## [WORK REQUIRED]
Repeat each record exactly. Any picture gets left out.

○ ○ ○ ○

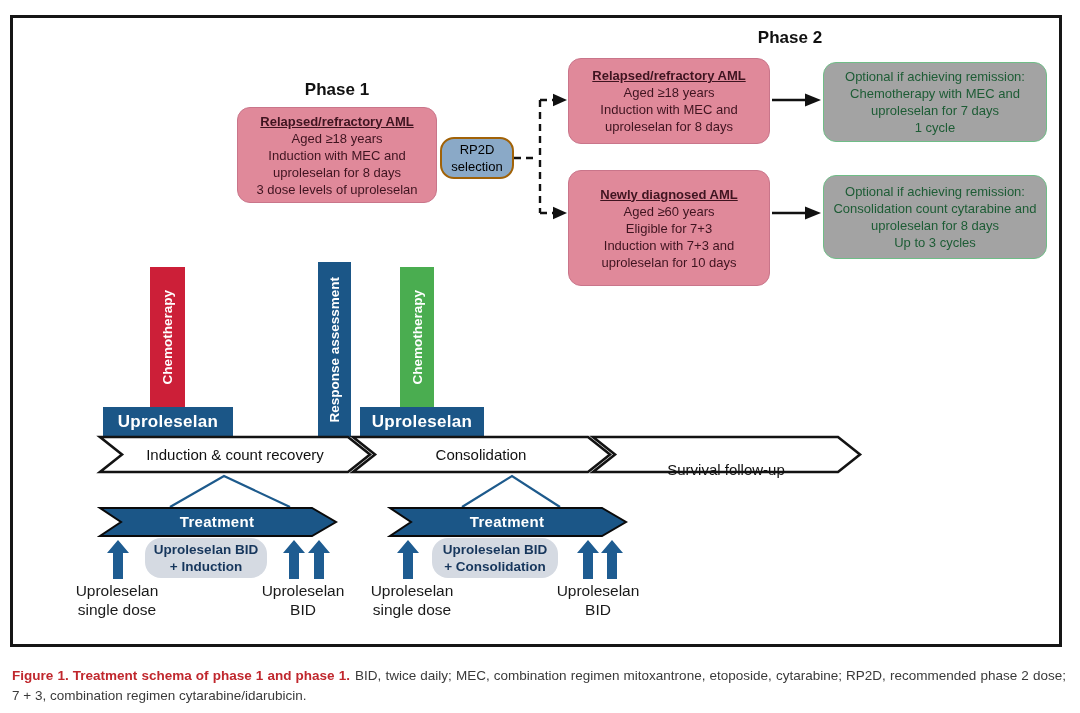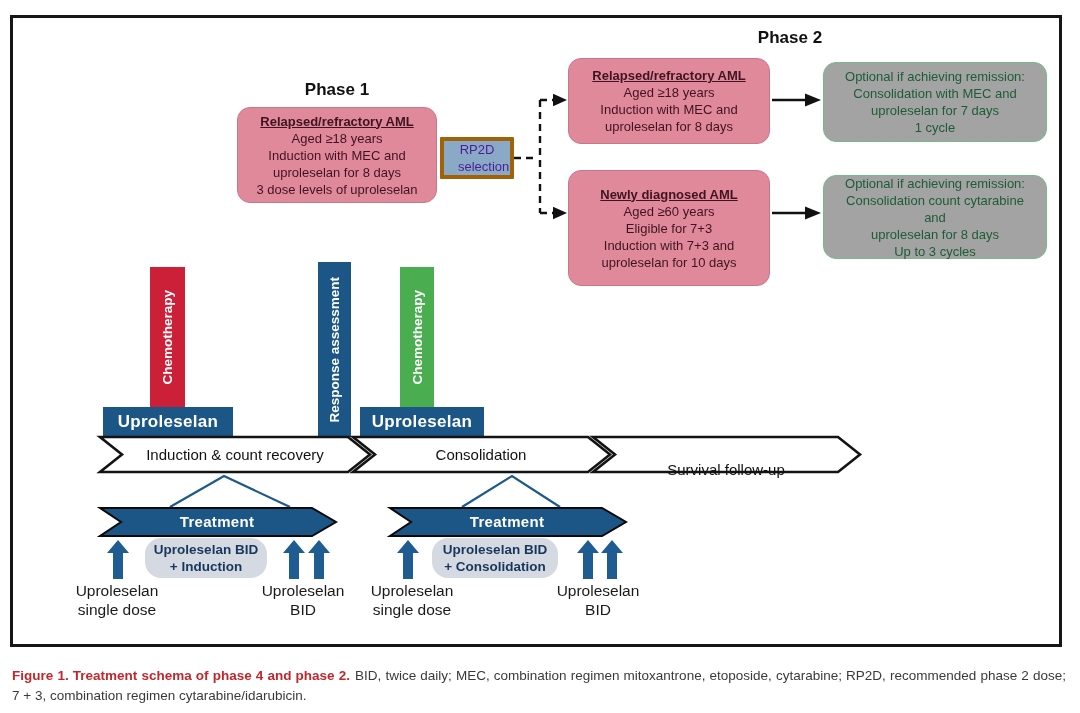--- a/index.html
+++ b/index.html
@@ -14,7 +14,7 @@
   .phase-title{font-size:17px;font-weight:bold;text-align:center;color:#111;}
 
   .box{display:flex;flex-direction:column;justify-content:center;text-align:center;
-       font-size:13px;line-height:17px;border-radius:13px;padding:4px 14px;}
+       font-size:13px;line-height:17px;border-radius:13px;padding:4px 6px;}
   .pink{background:#e0899a;border:1px solid #c9758a;color:#3f1420;}
   .green{background:#a3a3a3;border:1px solid #6fbd87;color:#1d5c35;}
   .steel{background:#8aa9c7;border:4px solid #a16207;color:#4c1d95;border-radius:1px;}

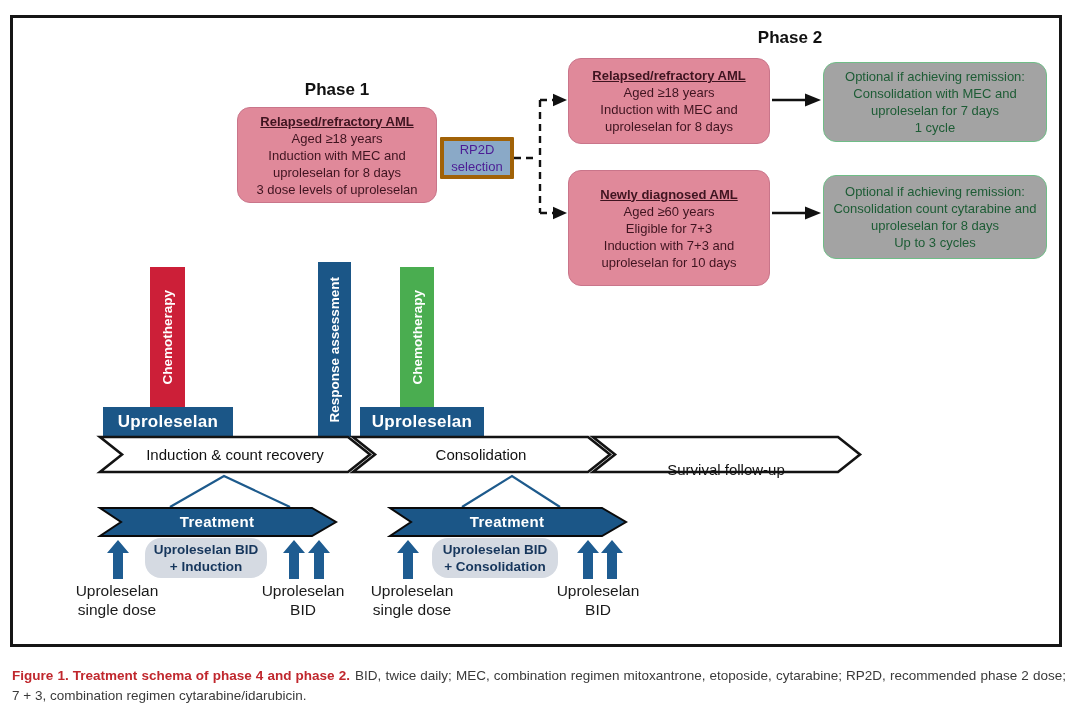--- a/index.html
+++ b/index.html
@@ -71,7 +71,7 @@
 </div>
 <div class="abs box green" style="left:823px;top:62px;width:224px;height:80px;">
   <div>Optional if achieving remission:</div>
-  <div>Consolidation with MEC and</div>
+  <div>Chemotherapy with MEC and</div>
   <div>uproleselan for 7 days</div>
   <div>1 cycle</div>
 </div>

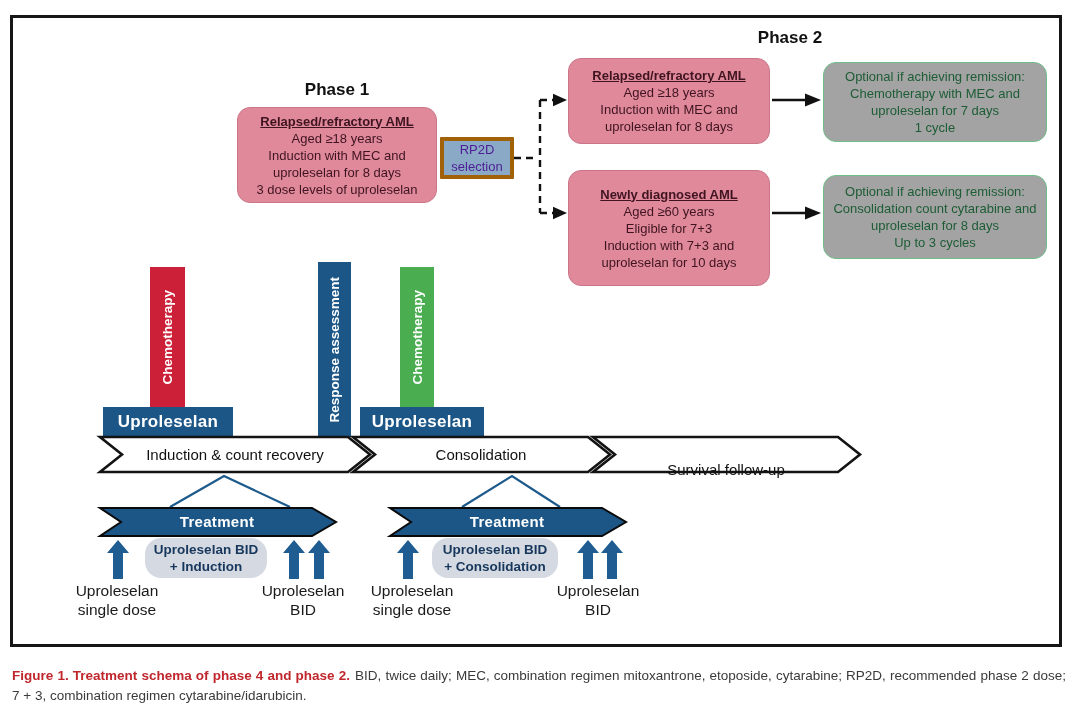--- a/index.html
+++ b/index.html
@@ -17,7 +17,7 @@
        font-size:13px;line-height:17px;border-radius:13px;padding:4px 6px;}
   .pink{background:#e0899a;border:1px solid #c9758a;color:#3f1420;}
   .green{background:#a3a3a3;border:1px solid #6fbd87;color:#1d5c35;}
-  .steel{background:#8aa9c7;border:4px solid #a16207;color:#4c1d95;border-radius:1px;}
+  .steel{background:#8aa9c7;border:2px solid #a16207;color:#000000;border-radius:14px;}
   .heading{font-weight:bold;text-decoration:underline;}
 
   .vbar{display:flex;align-items:center;justify-content:center;color:#fff;

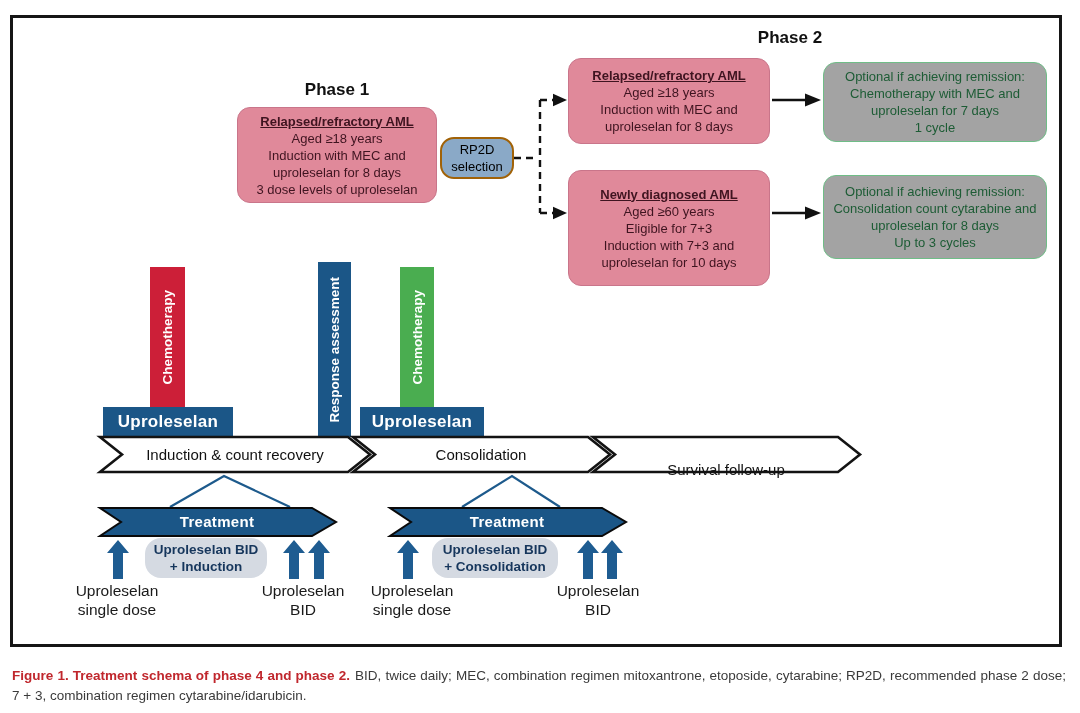--- a/index.html
+++ b/index.html
@@ -169,7 +169,7 @@
 </div>
 
 <div class="abs caption" style="left:12px;top:666px;width:1054px;">
-  <span class="cap-title">Figure 1. Treatment schema of phase 4 and phase 2.</span><span>BID, twice daily; MEC, combination regimen mitoxantrone, etoposide, cytarabine; RP2D, recommended phase 2 dose; 7 + 3, combination regimen cytarabine/idarubicin.</span>
+  <span class="cap-title">Figure 1. Treatment schema of phase 1 and phase 1.</span><span>BID, twice daily; MEC, combination regimen mitoxantrone, etoposide, cytarabine; RP2D, recommended phase 2 dose; 7 + 3, combination regimen cytarabine/idarubicin.</span>
 </div>
 
 </body></html>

○ ○ ○ ○

## [RESPONSE TO THIS TASK]
--- a/index.html
+++ b/index.html
@@ -14,7 +14,7 @@
   .phase-title{font-size:17px;font-weight:bold;text-align:center;color:#111;}
 
   .box{display:flex;flex-direction:column;justify-content:center;text-align:center;
-       font-size:13px;line-height:17px;border-radius:13px;padding:4px 14px;}
+       font-size:13px;line-height:17px;border-radius:13px;padding:4px 6px;}
   .pink{background:#e0899a;border:1px solid #c9758a;color:#3f1420;}
   .green{background:#a3a3a3;border:1px solid #6fbd87;color:#1d5c35;}
   .steel{background:#8aa9c7;border:4px solid #a16207;color:#4c1d95;border-radius:1px;}

--- a/index.html
+++ b/index.html
@@ -71,7 +71,7 @@
 </div>
 <div class="abs box green" style="left:823px;top:62px;width:224px;height:80px;">
   <div>Optional if achieving remission:</div>
-  <div>Consolidation with MEC and</div>
+  <div>Chemotherapy with MEC and</div>
   <div>uproleselan for 7 days</div>
   <div>1 cycle</div>
 </div>

--- a/index.html
+++ b/index.html
@@ -17,7 +17,7 @@
        font-size:13px;line-height:17px;border-radius:13px;padding:4px 6px;}
   .pink{background:#e0899a;border:1px solid #c9758a;color:#3f1420;}
   .green{background:#a3a3a3;border:1px solid #6fbd87;color:#1d5c35;}
-  .steel{background:#8aa9c7;border:4px solid #a16207;color:#4c1d95;border-radius:1px;}
+  .steel{background:#8aa9c7;border:2px solid #a16207;color:#000000;border-radius:14px;}
   .heading{font-weight:bold;text-decoration:underline;}
 
   .vbar{display:flex;align-items:center;justify-content:center;color:#fff;

--- a/index.html
+++ b/index.html
@@ -169,7 +169,7 @@
 </div>
 
 <div class="abs caption" style="left:12px;top:666px;width:1054px;">
-  <span class="cap-title">Figure 1. Treatment schema of phase 4 and phase 2.</span><span>BID, twice daily; MEC, combination regimen mitoxantrone, etoposide, cytarabine; RP2D, recommended phase 2 dose; 7 + 3, combination regimen cytarabine/idarubicin.</span>
+  <span class="cap-title">Figure 1. Treatment schema of phase 1 and phase 1.</span><span>BID, twice daily; MEC, combination regimen mitoxantrone, etoposide, cytarabine; RP2D, recommended phase 2 dose; 7 + 3, combination regimen cytarabine/idarubicin.</span>
 </div>
 
 </body></html>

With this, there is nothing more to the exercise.